TASK BRIEF
Output exactly the lines between the one holding "[148,347,219,360] (Exception ->" and the last line of the data below, both of those lines included.

═════ EXTRACTED RECORDS ═════

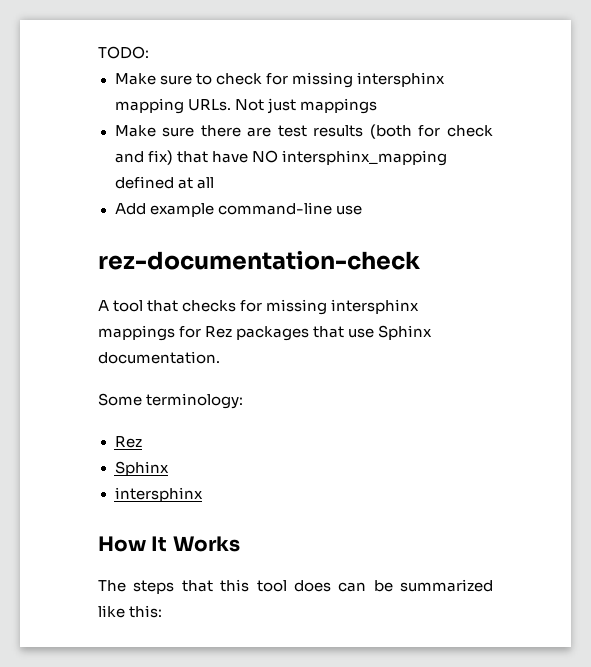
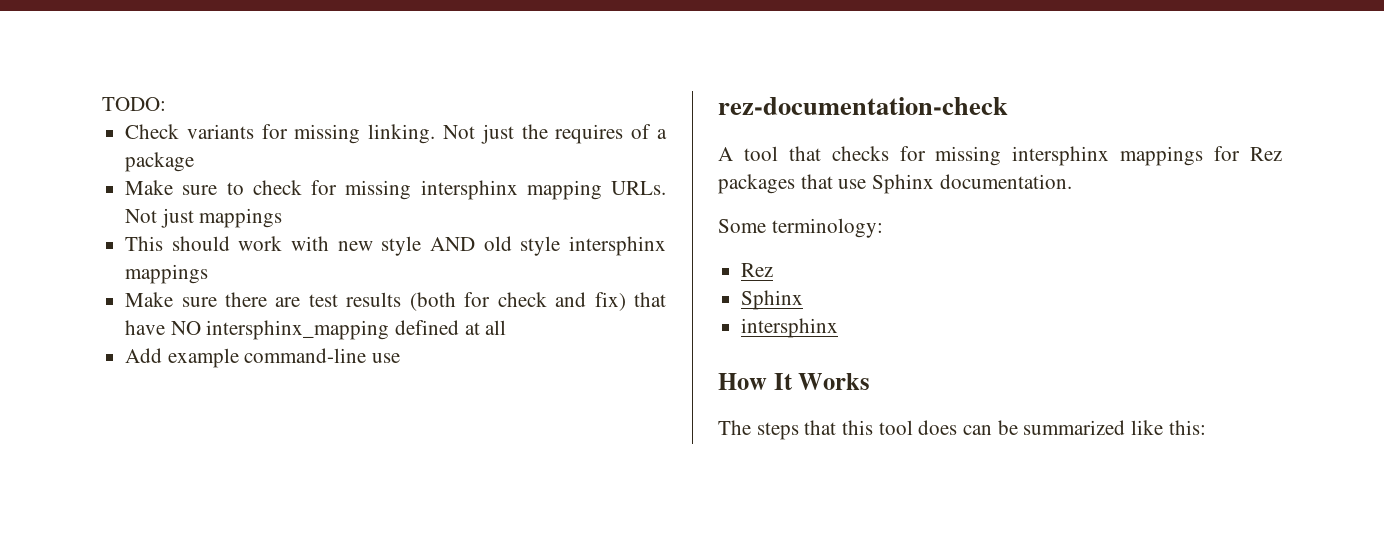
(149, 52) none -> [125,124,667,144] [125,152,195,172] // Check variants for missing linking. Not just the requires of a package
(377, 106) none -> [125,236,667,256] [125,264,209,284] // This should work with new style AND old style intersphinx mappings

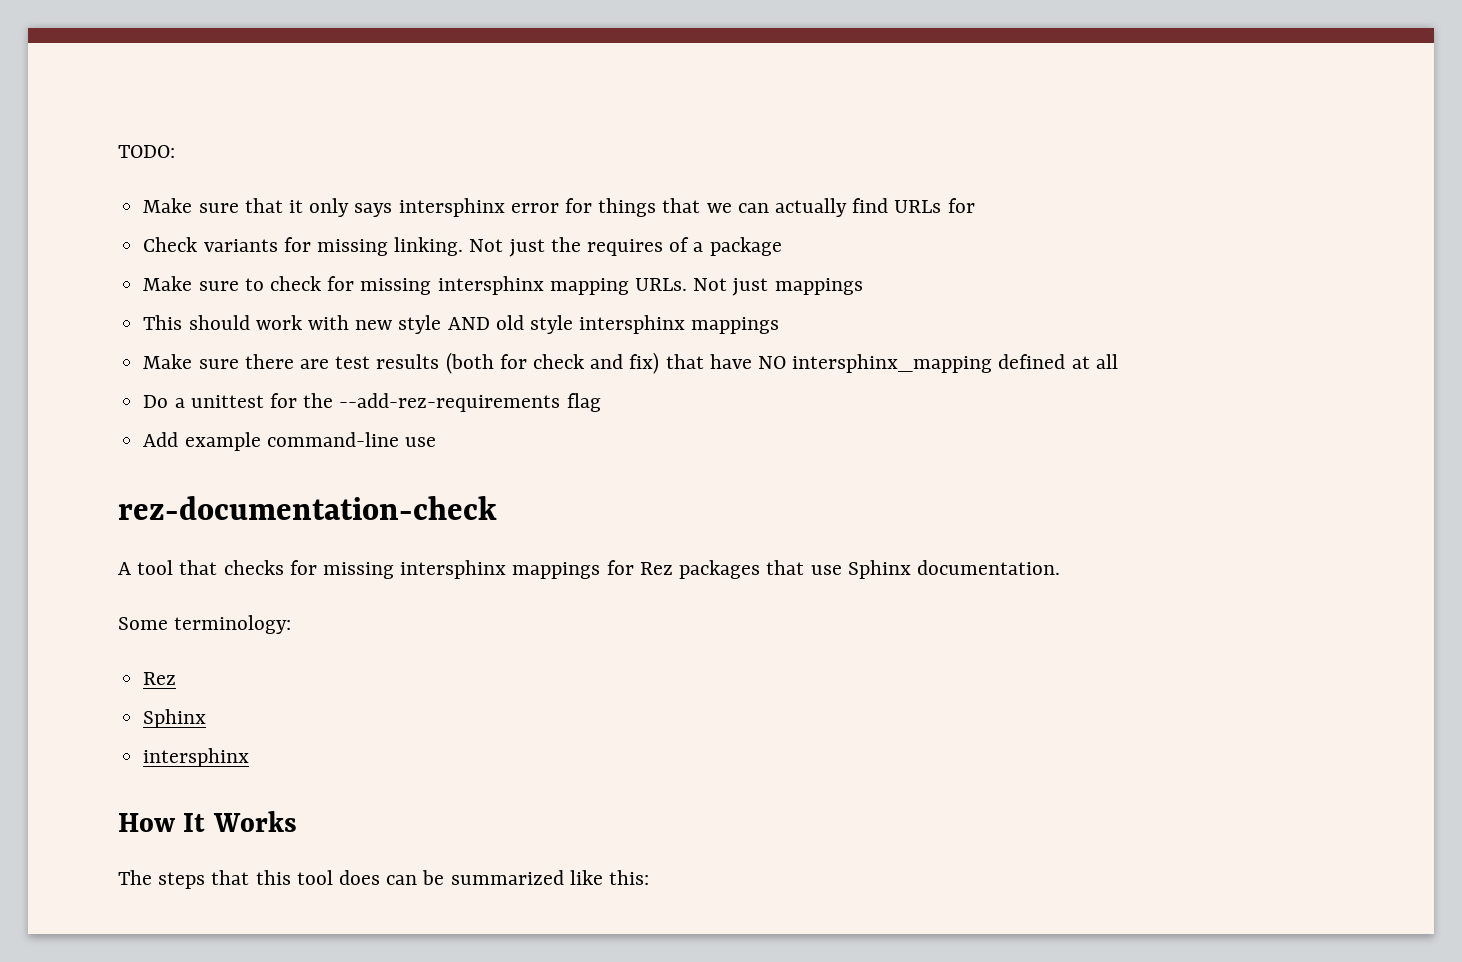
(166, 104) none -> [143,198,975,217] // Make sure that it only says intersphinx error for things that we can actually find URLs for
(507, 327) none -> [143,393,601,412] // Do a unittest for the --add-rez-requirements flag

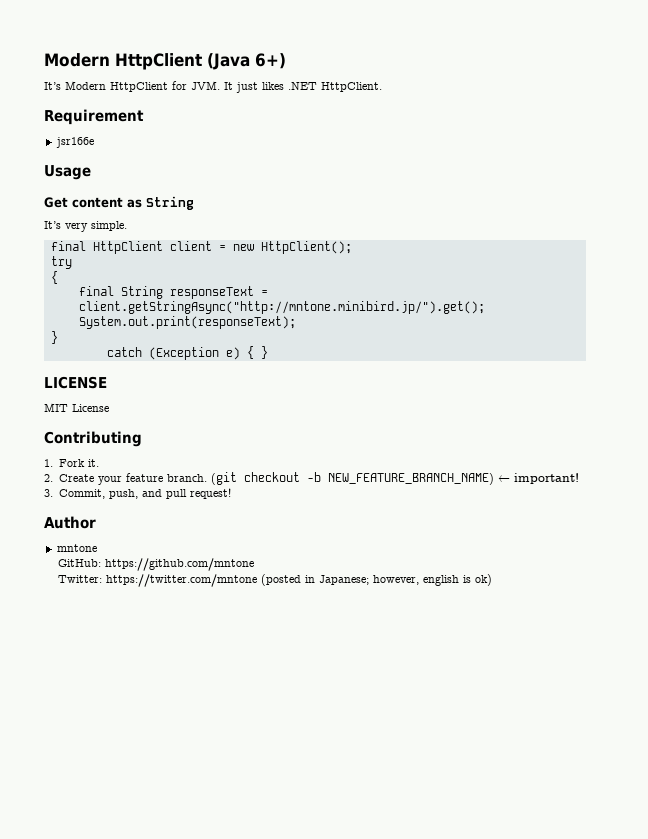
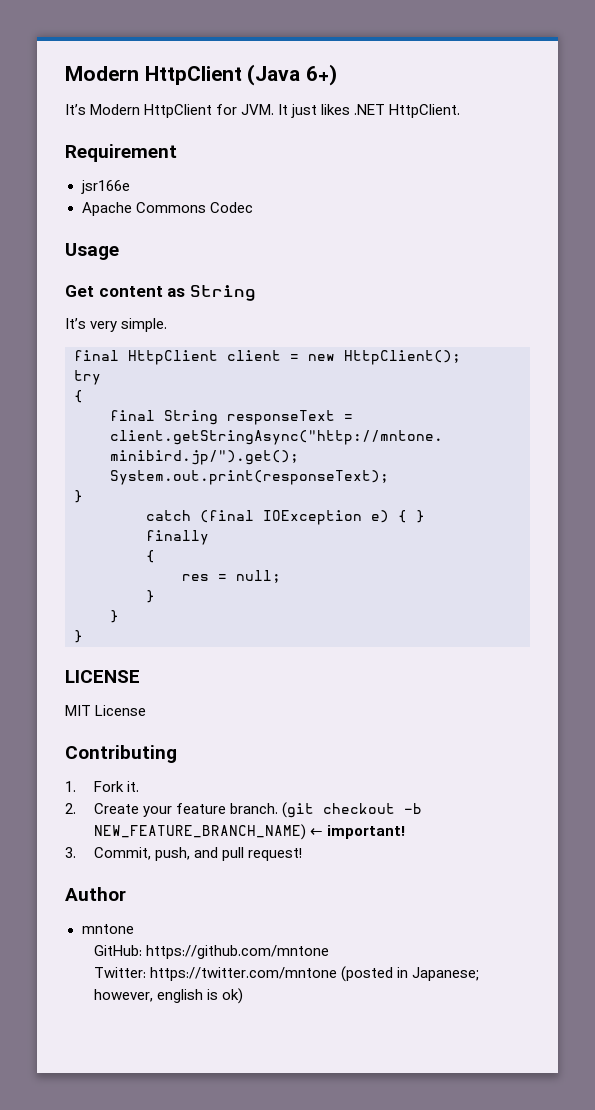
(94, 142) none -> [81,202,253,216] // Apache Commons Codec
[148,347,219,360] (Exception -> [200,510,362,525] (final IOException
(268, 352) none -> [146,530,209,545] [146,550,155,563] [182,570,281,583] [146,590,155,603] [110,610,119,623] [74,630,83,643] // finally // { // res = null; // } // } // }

═════

ANSWER AREA
[148,347,219,360] (Exception -> [200,510,362,525] (final IOException
(268, 352) none -> [146,530,209,545] [146,550,155,563] [182,570,281,583] [146,590,155,603] [110,610,119,623] [74,630,83,643] // finally // { // res = null; // } // } // }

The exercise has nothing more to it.